(Items from a data source)
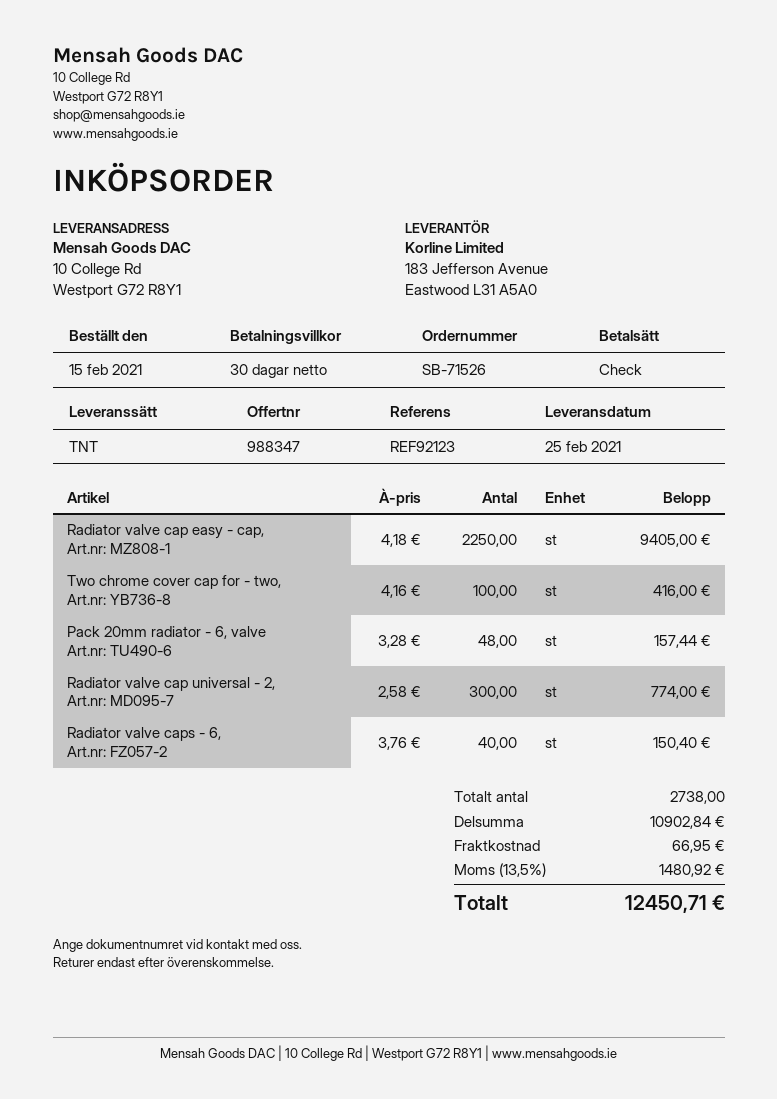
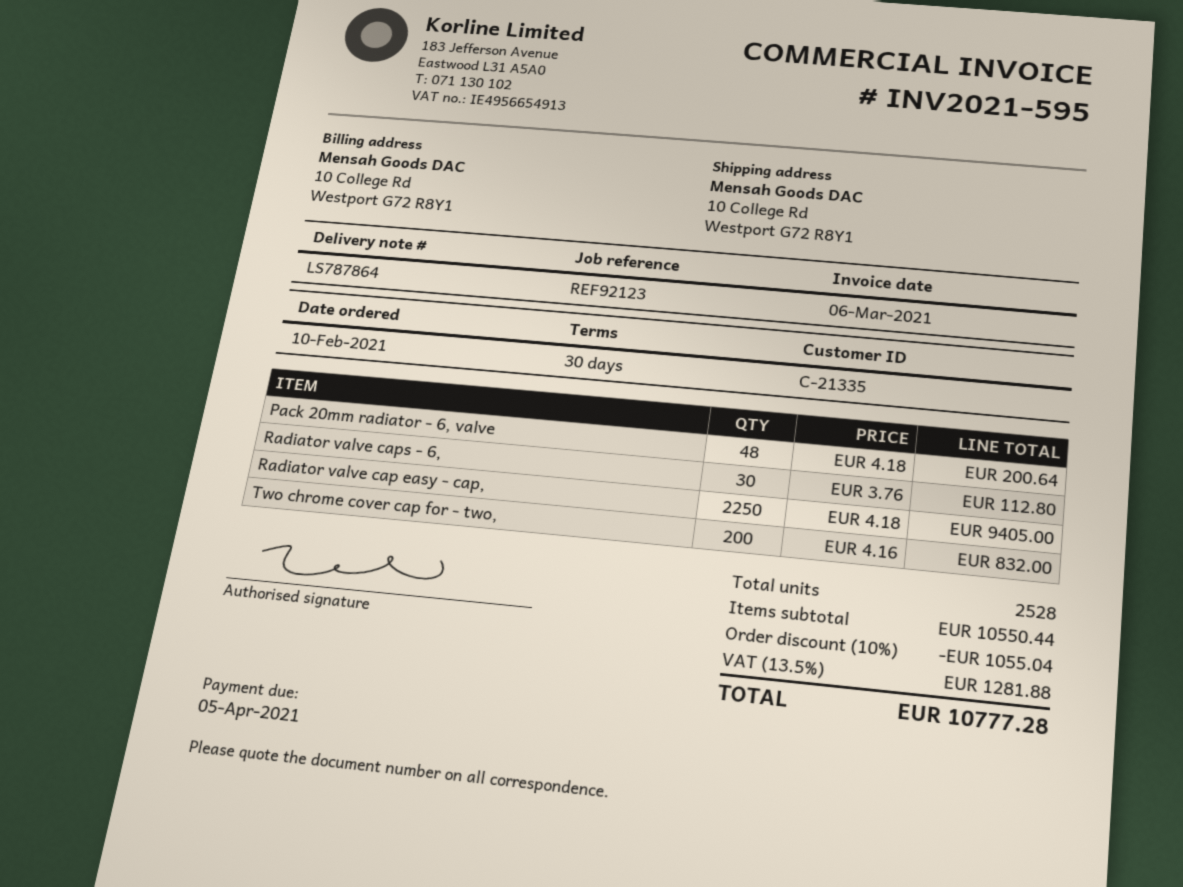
order date: 2021-02-15 -> 2021-02-10
Two chrome cover cap for - two,: 100 x 4.16 = 416.00 -> 200 x 4.16 = 832.00
Pack 20mm radiator - 6, valve: 48 x 3.28 = 157.44 -> 48 x 4.18 = 200.64
Radiator valve cap universal - 2,: 300 x 2.58 = 774.00 -> none
Radiator valve caps - 6,: 40 x 3.76 = 150.40 -> 30 x 3.76 = 112.80
total quantity: 2738 -> 2528
subtotal: 10902.84 -> 10550.44
discount: none -> 10% = 1055.04
shipping: 66.95 -> none
tax: 13.5% = 1480.92 -> 13.5% = 1281.88
total: 12450.71 -> 10777.28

- **Work task**: With the line containing "tax: 13.5% = 1480.92 -> 13.5% = 1281.88" as the first, output each line through the final line of the entries above, exactly.

- **Solved exercise**:
tax: 13.5% = 1480.92 -> 13.5% = 1281.88
total: 12450.71 -> 10777.28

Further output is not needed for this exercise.